Anaste si sposta in Calabria, a Castiglione Cosentino dove si trova la RSA La Quiete. La struttura è immersa nel verde e dispone di 60 posti letto, 40 per anziani non autosufficienti e 20 per persone affette da disabilità, con 75 operatori specializzati. Il dott. Adriano Spina, manager dell’RSA, racconta come la struttura nasca da un’antica casa di campagna. La ristrutturazione e l’ampliamento hanno seguito le caratteristiche originarie dell’immobile, facendole mantenere un calore familiare, importante elemento per gli ospiti che si sentono in una vera e propria “casa”. “I nostri ospiti godono di una vera e propria casa immersa nella quiete totale accompagnata dal calore dei nostri operatori” – spiega – “Li trattiamo come fossero i nostri nonni”.

“Il giardino e il clima ci danno modo di trascorrere molto tempo all’aperto facendo attività fisiche/ riabilitative ma anche ricreative, come la Musicoterapia nel parco. Cerchiamo – aggiunge – di stimolarli il più possibile e di mantenere sempre forti i legami con le famiglie. Organizziamo per ogni festività dei mercatini per i parenti che possono acquistare delle opere realizzate dai loro cari, nella sua semplicità questa iniziativa rimane fra le preferite di pazienti e familiari” La struttura mette a disposizione una palestra attrezzata per le attività riabilitative e di gruppo. La fisioterapia, è un punto forte di questa realtà, sono presenti macchinari per diversi tipi di trattamento (Radarterapia/ ultrasuonoterapia/ magnetoterapia), ad utilizzarli sono i quattro fisioterapisti con programmi riabilitativi personalizzati. La struttura per i suoi assistiti seleziona solo prodotti locali a km 0, elemento molto apprezzato anche dalle famiglie.

La foto vincitrice del contest fotografico per la seconda Festa dell’Operatore

Gli operatori si sono distinti per il loro impegno anche durante la pandemia Covid-19, a loro è andato il premio, durante la seconda “festa dell’operatore”, per la vittoria del contest fotografico: “Vita quotidiana durante la pandemia”. L’RSA La Quiete utilizza dei pannelli solari che stanno aiutando ad affrontare la crisi ma le utenze, in ogni caso, sono aumentate del 30% al mese aggravando la crisi finanziaria in cui queste strutture si trovano già da molti anni.

I rapporti con il territorio sono buoni, aggiunge il dott. Spina, che ringrazia la ASP e il comune di Castiglione Cosentino per la grande partecipazione e il grande sostegno costantemente dimostrato e con i quali hanno sviluppato un’ottima sinergia. Nulla di positivo invece per quanto riguarda i rapporti con la Regione Calabria. Le rette, anche qui, sono bloccate da più di quindici anni e la Regione non fornisce risposte, nonostante le varie relazioni e richieste congiunte presentate dai tavoli tecnici istituti. La crisi è molto grave.

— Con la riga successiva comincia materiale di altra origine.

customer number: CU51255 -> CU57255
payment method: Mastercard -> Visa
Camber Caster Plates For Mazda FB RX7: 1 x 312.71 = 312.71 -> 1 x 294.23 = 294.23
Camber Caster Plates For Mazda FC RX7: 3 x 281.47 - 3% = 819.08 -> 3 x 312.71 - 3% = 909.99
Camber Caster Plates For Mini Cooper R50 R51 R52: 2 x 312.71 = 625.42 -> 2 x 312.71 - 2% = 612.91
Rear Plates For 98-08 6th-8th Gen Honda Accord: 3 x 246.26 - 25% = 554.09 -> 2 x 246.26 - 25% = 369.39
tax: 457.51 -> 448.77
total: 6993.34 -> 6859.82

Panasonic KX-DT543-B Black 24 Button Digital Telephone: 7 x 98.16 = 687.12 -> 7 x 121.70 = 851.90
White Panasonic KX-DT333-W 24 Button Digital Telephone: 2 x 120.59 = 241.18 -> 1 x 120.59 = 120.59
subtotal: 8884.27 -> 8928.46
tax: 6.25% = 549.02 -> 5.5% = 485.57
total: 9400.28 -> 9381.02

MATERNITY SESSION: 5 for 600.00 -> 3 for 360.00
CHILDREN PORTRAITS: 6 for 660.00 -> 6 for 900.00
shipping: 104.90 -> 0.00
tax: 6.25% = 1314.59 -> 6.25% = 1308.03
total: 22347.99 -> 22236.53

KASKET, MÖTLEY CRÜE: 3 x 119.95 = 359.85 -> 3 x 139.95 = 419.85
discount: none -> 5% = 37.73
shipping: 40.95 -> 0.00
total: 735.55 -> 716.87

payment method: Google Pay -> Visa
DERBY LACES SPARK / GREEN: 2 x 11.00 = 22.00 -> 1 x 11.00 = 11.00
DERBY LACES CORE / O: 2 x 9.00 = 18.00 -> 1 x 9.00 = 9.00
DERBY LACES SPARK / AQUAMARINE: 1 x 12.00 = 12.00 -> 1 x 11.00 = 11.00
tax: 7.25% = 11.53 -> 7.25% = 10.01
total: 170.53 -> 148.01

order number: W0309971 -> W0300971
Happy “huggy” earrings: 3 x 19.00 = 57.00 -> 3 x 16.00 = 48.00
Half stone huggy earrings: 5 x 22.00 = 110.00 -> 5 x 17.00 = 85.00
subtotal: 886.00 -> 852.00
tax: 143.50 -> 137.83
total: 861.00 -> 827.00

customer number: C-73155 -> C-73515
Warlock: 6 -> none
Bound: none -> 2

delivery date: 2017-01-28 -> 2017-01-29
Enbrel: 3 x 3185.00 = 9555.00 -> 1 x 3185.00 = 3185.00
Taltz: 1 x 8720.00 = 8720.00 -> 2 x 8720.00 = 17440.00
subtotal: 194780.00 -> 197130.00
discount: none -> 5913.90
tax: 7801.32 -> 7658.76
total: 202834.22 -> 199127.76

C’è un problema in più che riguarda i ritardi nei pagamenti: “La Regione non ci paga mensilmente ma ha ormai un ritardo tale da pagarci una volta l’anno – spiega Spina -questo ci obbliga, per sopravvivere, a rivolgerci a società di factoring con ulteriori costi per l’anticipazione delle somme a nostro carico e un ulteriore costo immotivato per la Regione che paga interessi sul ritardo, questa doppia spesa chiaramente ricade su noi contribuenti e sull’uso delle tasse che paghiamo”.